There is some claim that Moses -- who couldn't have any personal knowledge of anything before his time -- authored the Genesis stories as well, but no trace of how he might've gotten that information, nor that he himself could have known of other cultures outside his Mideast sphere of wandering. And so it can be credited that each of the varying mythic accounts, including the scriptural, does accurately reflects some historical experience from the limited perspectives of those who believed those experiences based on their localized knowledge.

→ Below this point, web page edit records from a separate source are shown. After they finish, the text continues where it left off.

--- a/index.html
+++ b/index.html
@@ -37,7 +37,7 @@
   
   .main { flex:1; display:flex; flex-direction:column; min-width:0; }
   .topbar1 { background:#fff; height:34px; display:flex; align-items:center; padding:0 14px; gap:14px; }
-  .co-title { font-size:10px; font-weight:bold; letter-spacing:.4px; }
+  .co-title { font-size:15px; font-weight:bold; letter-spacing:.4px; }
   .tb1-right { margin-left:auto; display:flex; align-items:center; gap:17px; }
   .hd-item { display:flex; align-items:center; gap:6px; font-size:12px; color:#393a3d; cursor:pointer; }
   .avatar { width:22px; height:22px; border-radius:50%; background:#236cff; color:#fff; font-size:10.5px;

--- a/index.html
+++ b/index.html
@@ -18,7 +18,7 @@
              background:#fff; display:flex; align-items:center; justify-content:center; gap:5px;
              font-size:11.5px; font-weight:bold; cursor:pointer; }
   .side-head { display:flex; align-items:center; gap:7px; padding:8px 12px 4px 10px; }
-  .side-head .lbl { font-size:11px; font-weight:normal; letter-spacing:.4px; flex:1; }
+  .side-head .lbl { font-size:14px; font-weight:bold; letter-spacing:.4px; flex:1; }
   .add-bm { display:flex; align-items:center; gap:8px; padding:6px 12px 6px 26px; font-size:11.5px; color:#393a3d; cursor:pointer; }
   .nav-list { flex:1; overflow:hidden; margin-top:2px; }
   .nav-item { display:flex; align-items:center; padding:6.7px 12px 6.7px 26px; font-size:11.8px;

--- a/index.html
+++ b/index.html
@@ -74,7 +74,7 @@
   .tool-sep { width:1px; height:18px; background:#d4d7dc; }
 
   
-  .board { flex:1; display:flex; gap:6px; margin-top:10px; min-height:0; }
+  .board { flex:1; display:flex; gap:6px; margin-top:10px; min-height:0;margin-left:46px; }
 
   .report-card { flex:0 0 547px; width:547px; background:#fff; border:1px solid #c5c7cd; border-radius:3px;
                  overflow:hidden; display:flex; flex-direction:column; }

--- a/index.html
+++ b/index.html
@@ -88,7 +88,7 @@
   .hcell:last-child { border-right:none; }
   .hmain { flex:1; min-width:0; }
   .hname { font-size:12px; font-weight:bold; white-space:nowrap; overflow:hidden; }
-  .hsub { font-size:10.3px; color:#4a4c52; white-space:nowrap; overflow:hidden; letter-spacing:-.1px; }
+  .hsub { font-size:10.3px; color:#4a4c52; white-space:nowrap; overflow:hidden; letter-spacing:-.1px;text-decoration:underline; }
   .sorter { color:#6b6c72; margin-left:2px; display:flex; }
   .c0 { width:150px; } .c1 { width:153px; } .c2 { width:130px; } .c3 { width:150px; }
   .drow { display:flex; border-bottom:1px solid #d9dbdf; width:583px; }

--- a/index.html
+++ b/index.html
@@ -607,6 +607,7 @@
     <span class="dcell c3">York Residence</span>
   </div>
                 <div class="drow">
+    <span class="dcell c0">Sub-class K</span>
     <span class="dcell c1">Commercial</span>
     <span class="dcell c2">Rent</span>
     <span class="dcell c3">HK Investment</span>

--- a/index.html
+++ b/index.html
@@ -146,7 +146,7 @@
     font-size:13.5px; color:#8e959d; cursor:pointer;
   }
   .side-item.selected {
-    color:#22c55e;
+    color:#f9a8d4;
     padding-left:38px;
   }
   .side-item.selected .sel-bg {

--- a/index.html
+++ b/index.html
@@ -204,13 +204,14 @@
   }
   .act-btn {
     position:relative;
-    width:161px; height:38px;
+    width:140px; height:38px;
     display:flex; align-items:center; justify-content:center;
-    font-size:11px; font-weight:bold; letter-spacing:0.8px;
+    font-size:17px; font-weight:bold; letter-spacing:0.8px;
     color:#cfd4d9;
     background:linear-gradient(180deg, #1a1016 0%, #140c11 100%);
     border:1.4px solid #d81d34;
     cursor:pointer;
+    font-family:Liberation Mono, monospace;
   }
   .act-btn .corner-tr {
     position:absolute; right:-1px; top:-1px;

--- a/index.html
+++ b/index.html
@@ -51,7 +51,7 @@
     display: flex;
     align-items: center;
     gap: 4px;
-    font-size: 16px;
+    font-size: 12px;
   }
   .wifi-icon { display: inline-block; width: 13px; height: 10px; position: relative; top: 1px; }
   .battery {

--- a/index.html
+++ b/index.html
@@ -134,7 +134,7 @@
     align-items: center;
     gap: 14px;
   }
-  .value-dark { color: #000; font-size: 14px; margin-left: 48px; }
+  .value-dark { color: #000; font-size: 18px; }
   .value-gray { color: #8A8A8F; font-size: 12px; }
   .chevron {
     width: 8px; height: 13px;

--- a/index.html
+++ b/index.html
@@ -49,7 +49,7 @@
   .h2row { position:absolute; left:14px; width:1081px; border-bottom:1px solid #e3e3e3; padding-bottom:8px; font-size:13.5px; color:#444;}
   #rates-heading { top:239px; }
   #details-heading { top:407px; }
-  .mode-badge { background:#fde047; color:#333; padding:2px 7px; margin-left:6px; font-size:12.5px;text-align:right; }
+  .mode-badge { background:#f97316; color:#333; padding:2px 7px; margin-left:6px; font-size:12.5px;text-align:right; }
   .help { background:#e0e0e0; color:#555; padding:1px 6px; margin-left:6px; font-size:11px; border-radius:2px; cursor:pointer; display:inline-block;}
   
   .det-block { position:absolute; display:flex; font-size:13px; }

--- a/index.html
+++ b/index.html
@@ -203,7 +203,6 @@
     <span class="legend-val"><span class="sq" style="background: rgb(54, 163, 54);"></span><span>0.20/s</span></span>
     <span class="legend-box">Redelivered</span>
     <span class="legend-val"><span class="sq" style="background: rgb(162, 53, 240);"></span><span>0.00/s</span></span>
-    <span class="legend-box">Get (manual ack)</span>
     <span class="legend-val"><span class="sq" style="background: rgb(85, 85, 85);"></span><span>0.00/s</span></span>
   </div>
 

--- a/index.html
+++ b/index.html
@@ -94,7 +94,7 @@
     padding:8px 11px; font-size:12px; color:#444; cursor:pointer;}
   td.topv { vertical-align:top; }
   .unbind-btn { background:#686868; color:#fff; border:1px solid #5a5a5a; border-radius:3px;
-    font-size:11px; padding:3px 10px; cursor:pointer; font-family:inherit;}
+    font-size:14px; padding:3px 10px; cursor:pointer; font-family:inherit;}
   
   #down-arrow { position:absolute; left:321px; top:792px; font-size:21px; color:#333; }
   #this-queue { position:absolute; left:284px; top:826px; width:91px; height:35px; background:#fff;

It is in fact interesting that some point to the multiplicity of flood myths to attempt to use this as a factor limiting history do a single account, when a multiplicity of survivor accounts in different regions is a more logical explanation. This is especially so, given how both genetic variation and the variations in descriptions of the survivors and means of their survivorship are largely irreconcilable with a single exclusively true account, and where there remain some cultures such as the Bantu and Khosa people of Africa who have lengthy oral mythohistoric traditions with no flood account whatsoever, indicating that whatever great floods may have occurred in the world's history, none reached their region -- and so none reach reason.





Azul-din adds: Personally I like the Hopi version- surrounded by warlike and stronger tribes such as the Apache, the Hopi believe the world was destroyed not once but four times (once by a flood) by Tawa, and each time only a few good Hopi's survived, preserved by Spider Woman in holes in the ground.

And Tem42 adds: If a mythology is based even remotely on truth, and stretches back (for example) 500 years, then it should be expected to include a 500-year flood, a 500-year earthquake, a 500-year plague of locusts, etc. Large catastrophes aren't evidence of supernatural events; we should pay much more attention to mythologies that do not mention catastrophes that should statistically have happened. That's when the gods actually did something.